Man, I wish I had a real solution to this one, I really do. But short of having someone come by and do it for you, there isn’t really any “shortcut” to cleaning.
I’ve had people advise, “Just don’t clean until you get well,” which trust me, I totally would follow. But we have a dog, the kitchen is a complete mess, and somebody’s toys are laying around EVERYWHERE.
I need some cleaning help, even if it’s not for immediate physical reasons, but for mental reasons! Because seeing the house in a terrible condition just adds to my own stress, knowing I’m too sick to do anything to help.
Sometimes a clean home will even help you recover faster. It just does.
What to do now:
- Look for cleaning services that you can hire ASAP. The minute you feel like you’re coming down with something, try to engage someone already, because you’ll usually have to wait a couple of days before finding someone available. You’ll thank yourself when you’re even sicker and unable to lift a finger.
- Buy a robot vacuum. No, really, just get one and let it clean the floor for you. It’s one less thing to stress about. Many thumbs up for that!
- Find a service that does home pick-up and drop-off for laundry. That will take care of another house chore!

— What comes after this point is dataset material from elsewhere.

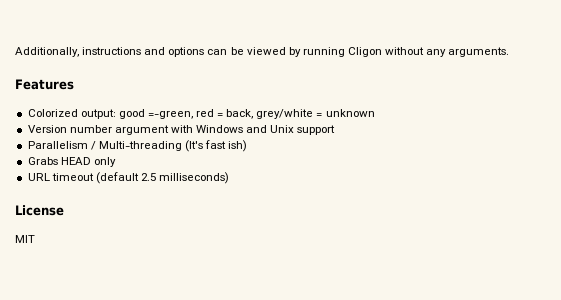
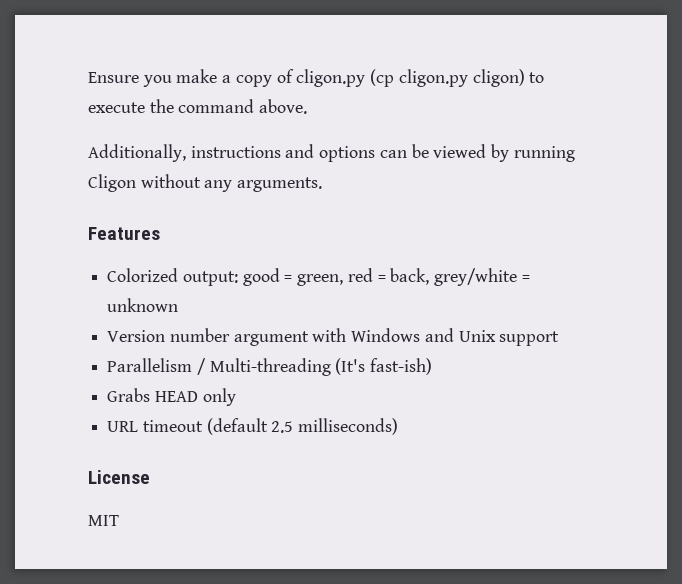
(15, 52) none -> [88,69,545,87] [88,99,308,114] Ensure you make a copy of cligon.py (cp cligon.py cligon) to execute the command above. //
[147,111,193,119] =-green, -> [284,274,344,286] = green,
[205,140,248,152] fast ish) -> [370,358,433,375] fast-ish)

What you can do to prepare:
- Find a good cleaning service that will come to your house and do the job for you. And try to find one that accepts last-minute bookings and emergency situations.
- Get together a list of service providers that are happy to help in one chore or another – these people might have offered in Facebook groups, or you might have spoken to them in the local services app. Having this list on hand will be a huge lifesaver whenever you really need help.
I was not prepared in the least for such a situation where both of us might not be able to function. I wasn’t prepared for the shakes, the trembling, the overall weakness that accompanied the usual nose-blowing, or chest-rattling cough.
But now (when you’re not sick) is really the best time to create your Backup Support Plan! It takes a village to raise a child, isn’t that what they say? And if you don’t have family around like we don’t, then it makes even more sense to start a backup support system so you can raise your kids without worry – even when you’re both sick!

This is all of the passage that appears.